Cecile Licad: American Dances

Record and Artist Details

Genre:

Instrumental

Label: Danacord

Media Format: CD or Download

Media Runtime: 75

Mastering:

DDD

Catalogue Number: DACOCD965

DACOCD965. Cecile Licad: American Dances

Tracks:

Composition Artist Credit
Tyrolean Valse-fantaisie Amy Marcy (Cheney) Beach, Composer
Cécile Licad, Piano
(7) Traceries, Movement: Cloud cradles William Grant Still, Composer
Cécile Licad, Piano
Kiowa Apache War Dance Carlos Troyer, Composer
Cécile Licad, Piano
5 Negro Dances, Movement: Dance No 5 Henry F(ranklin Belknap) Gilbert, Composer
Cécile Licad, Piano
Minuet Charles Thomas Pachelbel, Composer
Cécile Licad, Piano
Souvenirs Samuel Barber, Composer
Cécile Licad, Piano
Rotation Micah Thomas, Composer
Cécile Licad, Piano
Jazz Masks Louis Gruenberg, Composer
Cécile Licad, Piano
(2) Fantasiestücke, Movement: Hexentanz Edward (Alexander) MacDowell, Composer
Cécile Licad, Piano
Grande tarantelle, 'Célèbre tarantelle' Louis Moreau Gottschalk, Composer
Cécile Licad, Piano

The fifth volume of Cecile Licad’s ‘Anthology of American Piano Music’ offers an intriguingly curated programme focusing upon dance. Amy Beach’s Tyrolean Valse-fantaisie makes for a rhapsodic and occasionally rambling opener, in which Licad’s dynamic and volatile interpretation seizes your attention in a manner different from the transparent reserve characterising Joanne Polk (Arabesque) and Alan Feinberg (Argo, 5/93). Her chiaroscuro shadings and slight tenutos in William Grant Still’s Cloud Cradles underline the music’s subtle debt to Scriabin. Licad describes Carlos Troyer’s Kiowa-Apache War Dance as ‘pre-Prokofiev’s Toccata’, and plays it as such, although I could imagine a lighter and lither reading of Henry Gilbert’s Negro Dance.
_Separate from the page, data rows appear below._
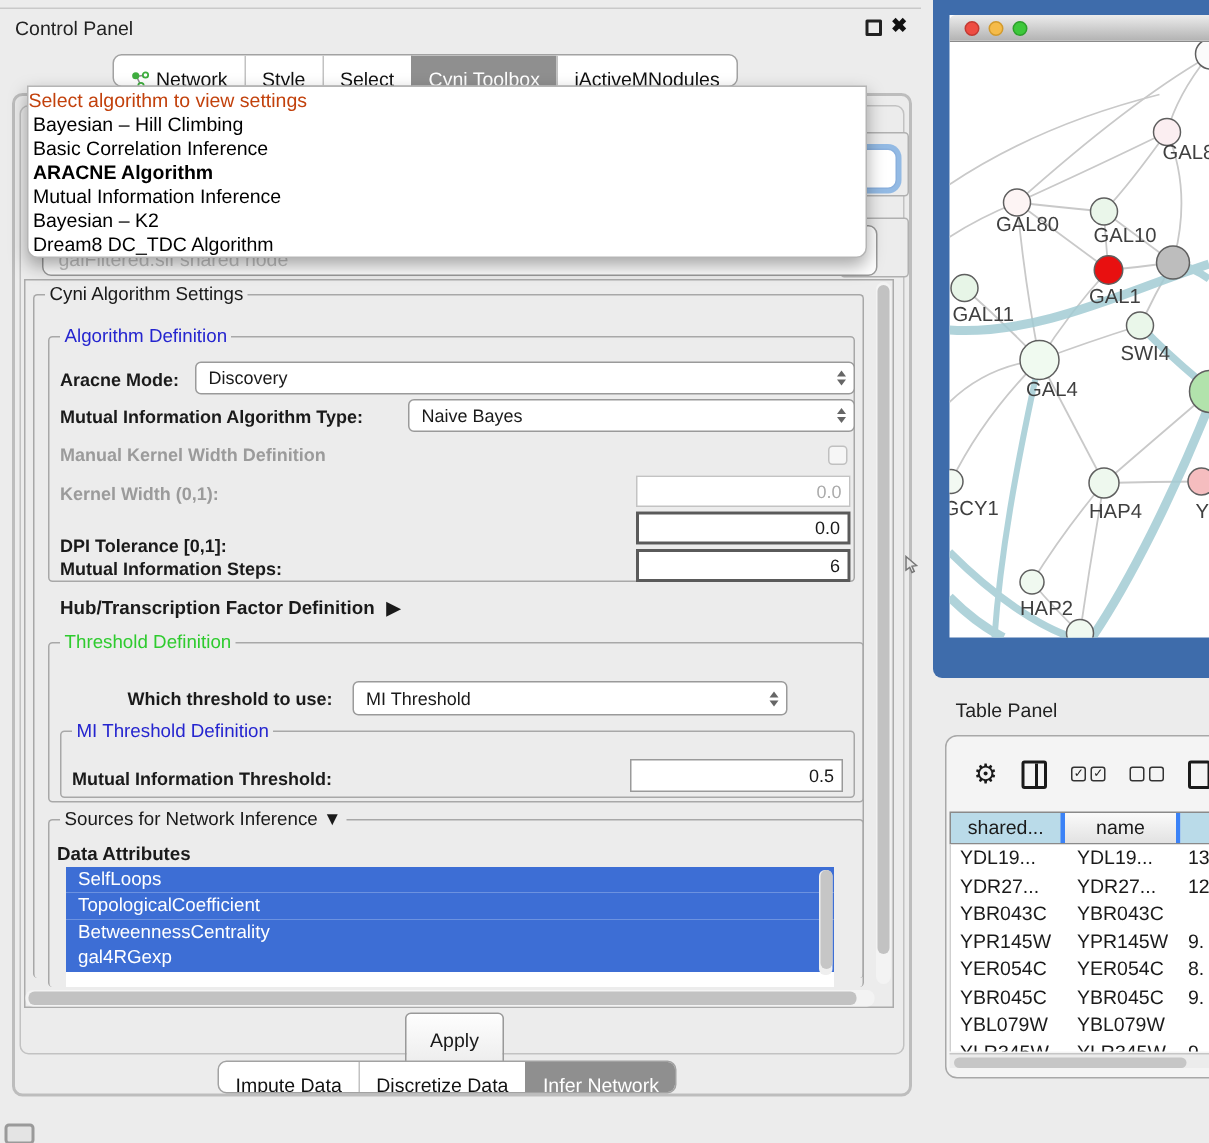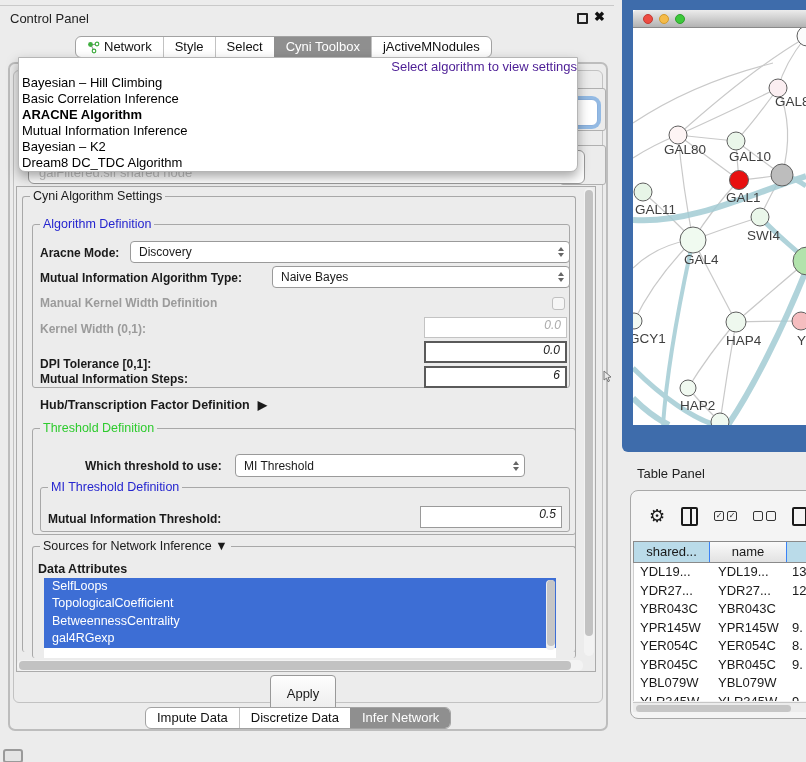--- a/index.html
+++ b/index.html
@@ -18,7 +18,7 @@
 
   
   .tabbar { display:flex; height:22px; border:1px solid #a2a2a2; border-radius:6px; overflow:hidden; background:#fff; }
-  .tab { font-size:13px; line-height:20px; padding:4px 11px; white-space:nowrap; border-left:1px solid #c2c2c2; color:#111; display:flex; align-items:center; gap:4px; }
+  .tab { font-size:13px; line-height:20px; padding:16px 11px; white-space:nowrap; border-left:1px solid #c2c2c2; color:#111; display:flex; align-items:center; gap:4px; }
   .tab:first-child { border-left:none; }
   .tab.sel { background:#8f8f8f; color:#fff; border-left-color:#8f8f8f; }
   .top-tabs { left:75px; top:36px; }

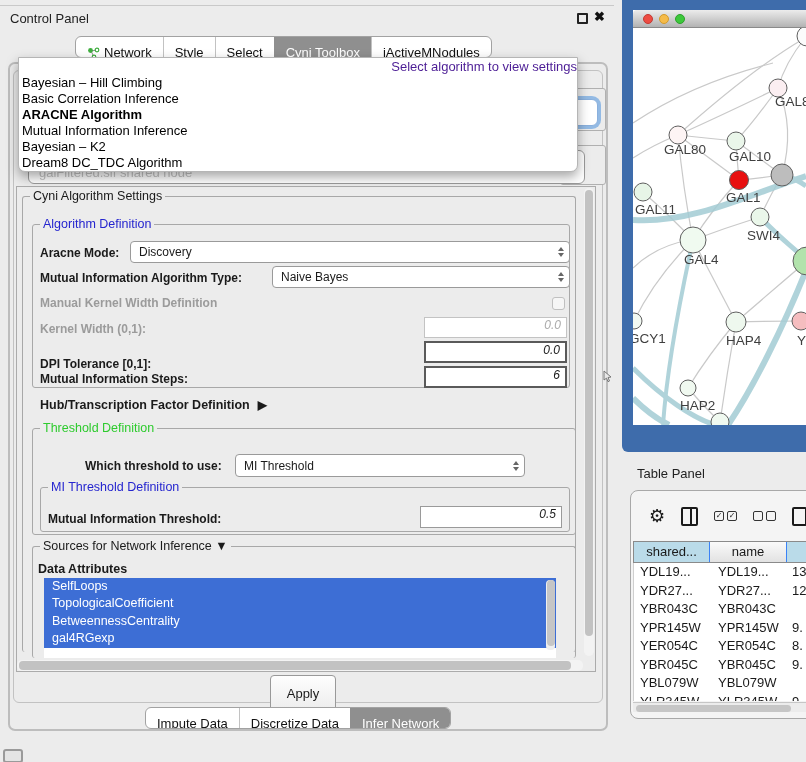--- a/index.html
+++ b/index.html
@@ -37,7 +37,7 @@
   
   .dropdown { left:18px; top:57px; width:560px; height:115px; background:#fff; border:1px solid #b5b5b5;
     border-radius:0 0 7px 7px; box-shadow:0 5px 12px rgba(0,0,0,.35); z-index:20; padding-top:1px; }
-  .dd-prompt { text-align:right; font-size:13px; color:#4c1d95; height:16px; line-height:15px; }
+  .dd-prompt { text-align:left; font-size:13px; color:#c2410c; height:16px; line-height:15px; }
   .dd-item { font-size:13px; height:16px; line-height:16px; padding-left:3px; color:#000; }
   .dd-item.bold { font-weight:bold; }
 

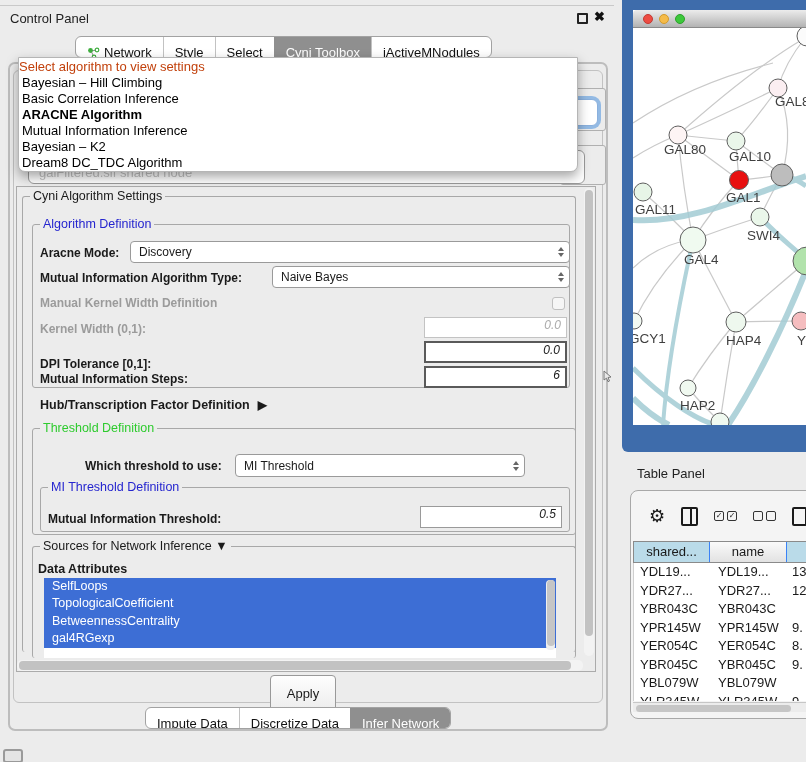--- a/index.html
+++ b/index.html
@@ -56,7 +56,7 @@
   .spin .up { border-bottom:4px solid #666; }
   .spin .dn { border-top:4px solid #666; }
 
-  .field { position:absolute; background:#fff; border:1px solid #9a9a9a; font-size:12px; display:flex; justify-content:flex-end; padding-right:5px;font-style:italic; }
+  .field { position:absolute; background:#fff; border:1px solid #9a9a9a; font-size:12px; display:flex; align-items:center; justify-content:flex-end; padding-right:5px; }
   .field.dark { border:2px solid #5a5a5a; }
   .field.dis { border:1px solid #c3c3c3; color:#ababab; }
 

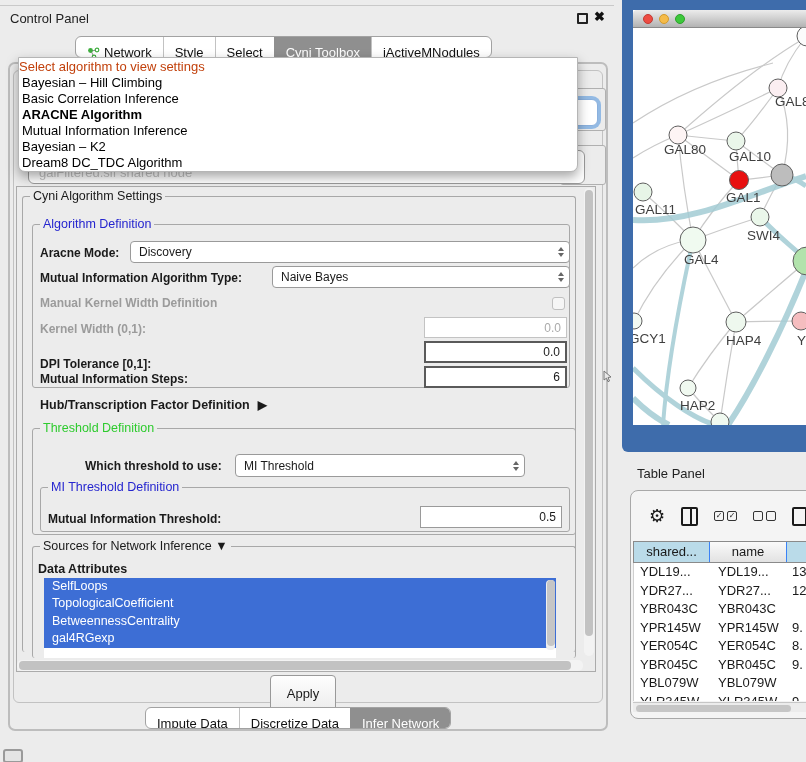--- a/index.html
+++ b/index.html
@@ -101,7 +101,7 @@
 
   .tp-table { position:absolute; left:2px; top:50px; right:0; }
   .tp-head { display:flex; height:22px; border:1px solid #8a8a8a; }
-  .th { font-size:13px; text-align:center; line-height:20px; border-right:1px solid #3b82f6; overflow:hidden; white-space:nowrap; }
+  .th { font-size:13px; text-align:center; line-height:20px; border-right:3px solid #3b82f6; overflow:hidden; white-space:nowrap; }
   .th.c1 { width:76px; background:#badbe9; }
   .th.c2 { width:77px; background:linear-gradient(#fafafa,#e2e2e2); }
   .th.c3 { flex:1; background:#badbe9; border-right:none; }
Samuel Barber’s solo piano arrangement of his Souvenirs for piano duet features thickly detailed textures that push all 10 fingers to their limits. Licad’s rhythmic leeway and wide dynamic range convey the feeling of a live performance in the studio, yet I prefer Leon McCawley’s clearer and more incisive pianism (Somm, 11/11): compare his crisp élan in the ‘Two-Step’ to Licad’s heavier articulation and you’ll hear what I mean. On the other hand, her perfectly timed breath marks and caesuras elevate her ‘Hesitation-Tango’ to the top of the list. Micah Thomas’s Rotation works best when the young composer allows his lyrical gifts to take wing, and works least in dour harmonic sequences that linger too long in the lower and middle registers.

Louis Gruenberg’s Jazz Masks II, an eight-plus-minute paraphrase based on Chopin’s C sharp minor Waltz, similarly goes on too long for what little it has to say, as does Gottschalk’s exuberant yet over-extended and empty-headed Grande Tarantelle. Given Licad’s propensity for supple fingerwork and daring, I was surprised by her rather sedate and sometimes over-pedalled MacDowell Witch’s Dance, particularly when heard alongside Stephen Hough’s far more scintillating recording (Erato, 1/89), not to mention the old acoustic 78rpm versions by Leopold Godowsky and Guiomar Novaes. In all, a less consistent yet nonetheless noteworthy instalment in a valuable series, with fine sound and excellent annotations.